──凄惨な事件の創作は考えるだけで病んでしまいそうですが…。
感情の振れ幅を緻密に追いかける作業は、想像以上に困難でした。特に異常な心理や行動を持つキャラクターのリサーチでは、「こんな行動は現実にはありえない」と思うたびに、精神的な負担を感じることもありました。脚本を書く際、デスクトップに資料用のフォルダを作るのですが、今回は特に異様なフォルダ名が並びました。「殺し方1」「殺し方2」など、自分でも苦笑してしまうほどでした。
──脚本執筆時に、大切にされていることはありますか?
脚本を書くことは、人間を理解するための作業なのではないかと考えています。カッコいいセリフを書きたいとか、そういう気持ちはないんです。世の中には本当に多様な人がいますが、私は「この人はこういう人だ」と決めつけるのではなく、その奥深くにある本質を知りたいと思っています。上辺だけではなく、“もっと知りたい”と思って接すると、もしかしたら初めのイメージと違う人間的な一面に出会えるのかもしれないなと。私は人が好きなんです。
『地獄の果てまで連れていく』脚本家 :プロフィール
イ・ナウォン
1988年韓国生まれ。父の留学で子供の頃、茨城県で5年間、アメリカ・ポートランドで2年間過ごす。韓国の中央大学演劇学科劇作専攻卒業。韓国放送作家協会教育院卒業。(脚本家のキム・ジウ氏に師事)その後、SBS連続ドラマ『お願い、キャプテン』をはじめ、韓国でドラマの脚本アシスタントとして働く。
2016年、日本に留学。東京藝術大学大学院映像研究科脚本領域に入学し、脚本家の坂元裕二に師事。卒業後、日本を拠点に脚本を書いている。
■番組概要
[タイトル]ドラマストリーム『地獄の果てまで連れていく』
[放送・配信日時]地上波放送:1月14日(火)よる11:56スタート
毎週火曜よる11:56~0:26(※一部地域をのぞく)
地上波放送後、「TVer」「TBS FREE」にて1週間見逃し配信
先行配信:日本国内では地上波放送開始に先行して1月7日(火)から「Netflix」にて配信。その後、海外にて順次配信を予定
[あらすじ]
主人公の橘紗智子(たちばな・さちこ)が、悪魔のように非情なモンスター・花井麗奈(はない・れな)に復讐を誓う、命がけの復讐ドラマ。
高校時代、「人殺しの娘」と揶揄されていた紗智子の唯一の味方となってくれた麗奈。
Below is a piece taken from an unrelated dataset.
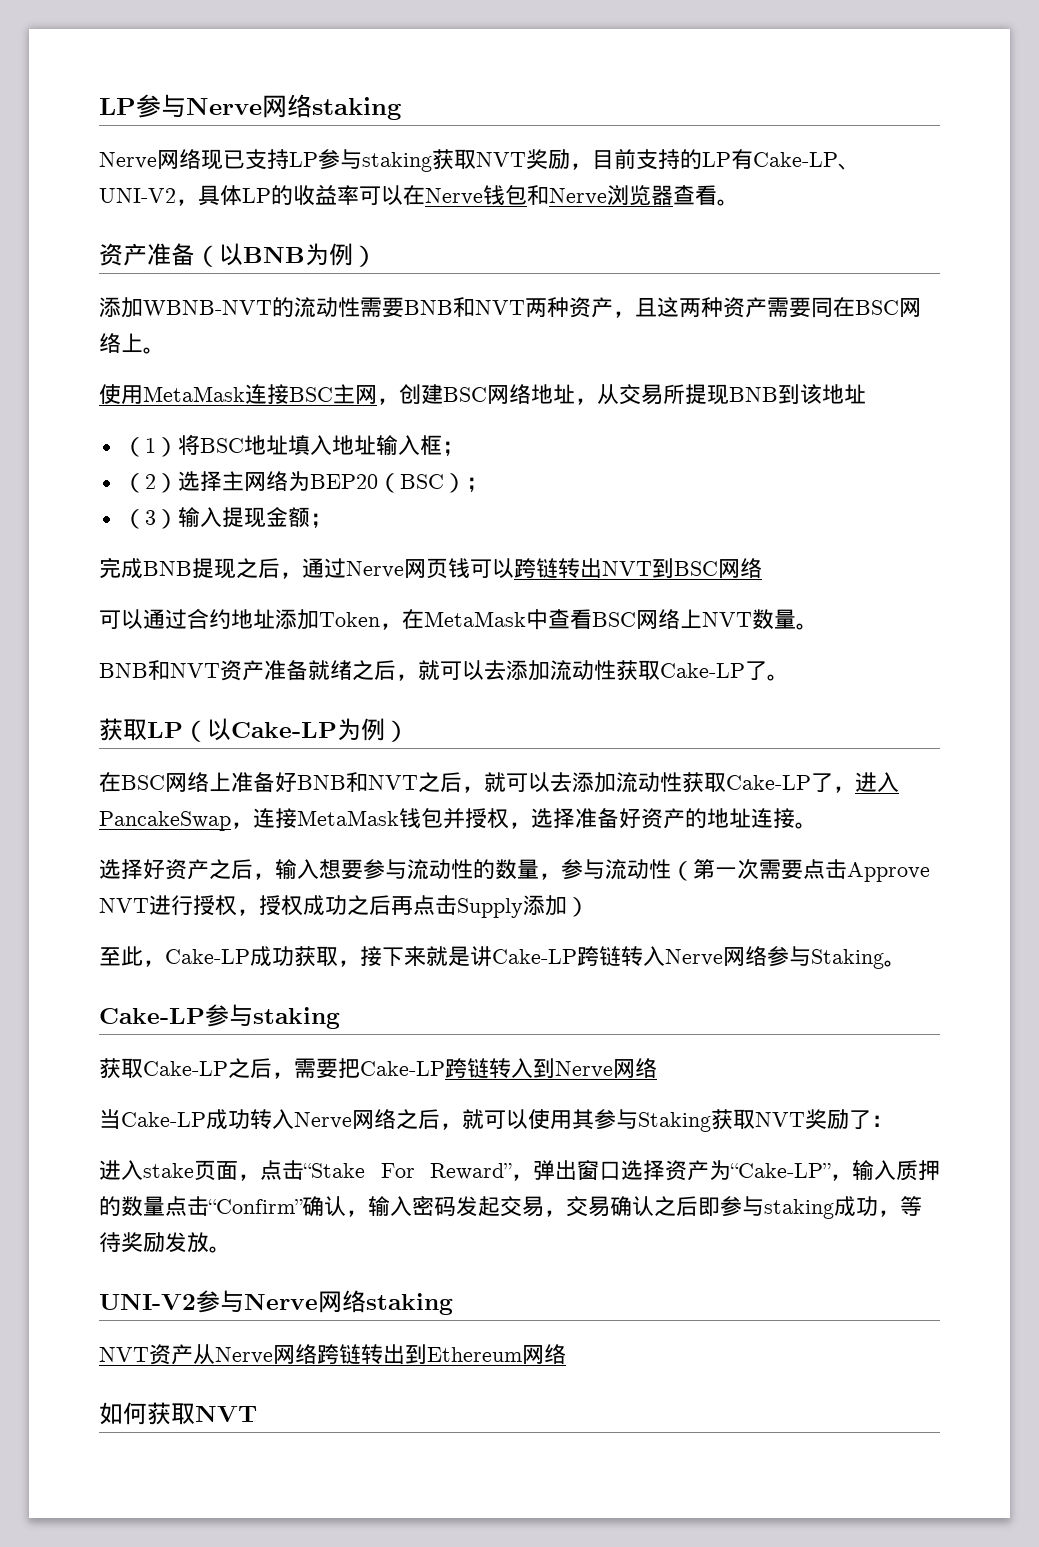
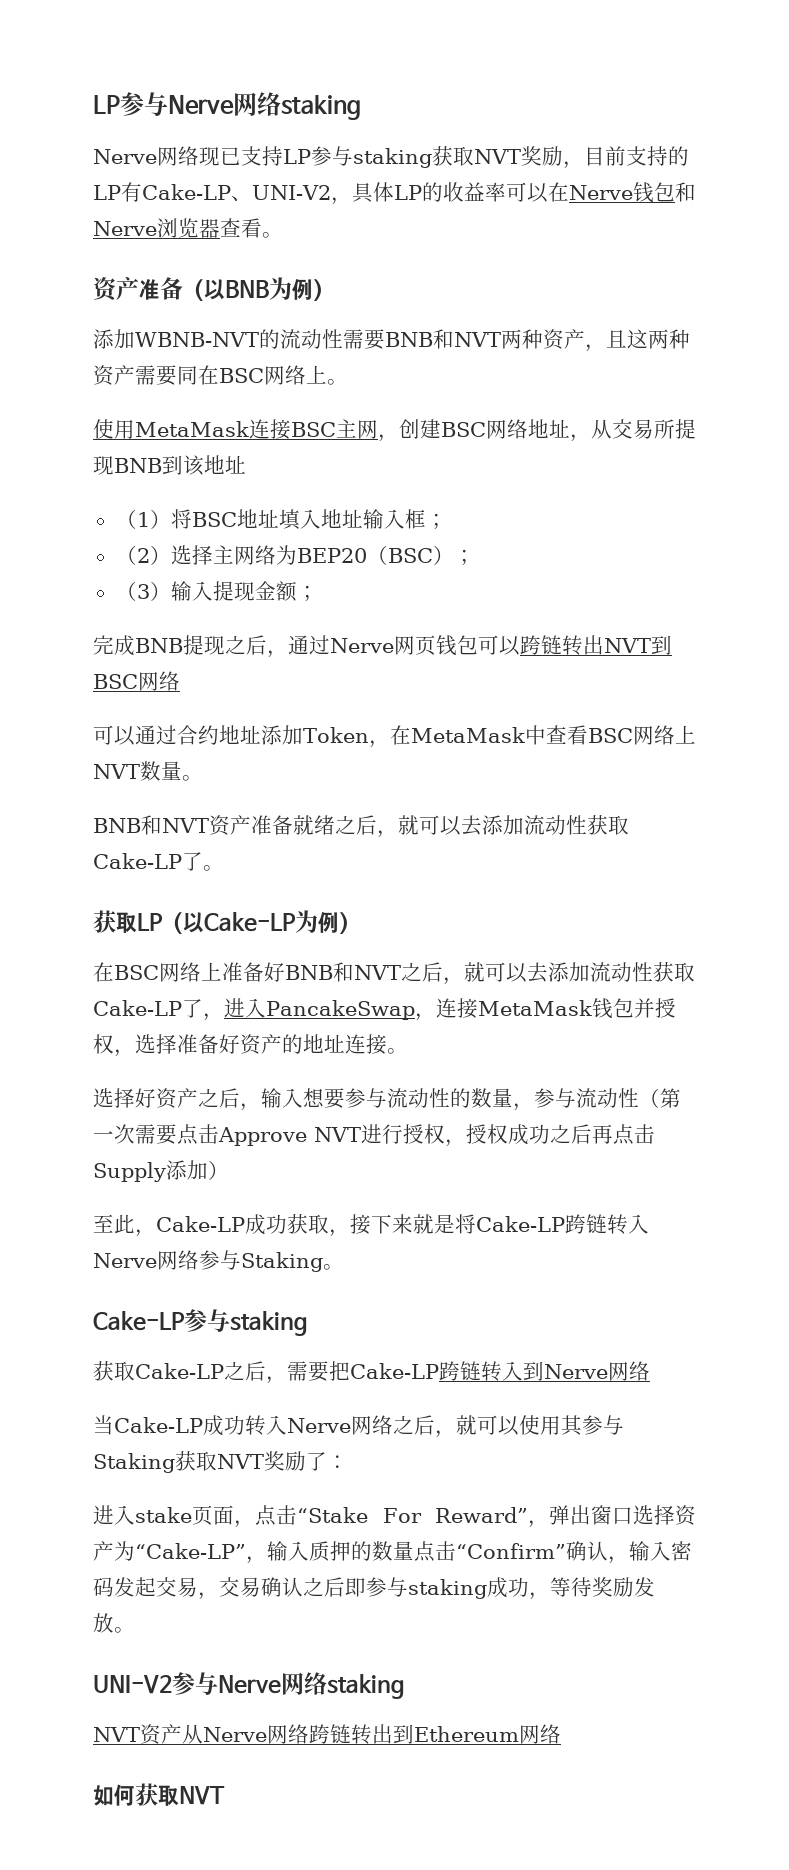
- 完成BNB提现之后，通过Nerve网页钱可以跨链转出NVT到BSC网络
+ 完成BNB提现之后，通过Nerve网页钱包可以跨链转出NVT到BSC网络
- 至此，Cake-LP成功获取，接下来就是讲Cake-LP跨链转入Nerve网络参与Staking。
+ 至此，Cake-LP成功获取，接下来就是将Cake-LP跨链转入Nerve网络参与Staking。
だが、麗奈の天使のような優しい笑顔の裏には、人を簡単に殺めてしまう殺人鬼の顔が潜んでいたのだ。紗智子とその父に殺人の罪を着せ、紗智子の父の命をも奪った麗奈。それから14年、顔も過去も全てを変えた紗智子は、新米母となった麗奈と再び対峙する。「生き地獄を味わわせてやる」と、紗智子はベビーシッターとして麗奈の家庭に入り込む。復讐に人生を捧げた一般人はモンスターを破滅に追い込むことができるのか・・・挫折と葛藤を繰り返す、壮絶な復讐劇が始まる――。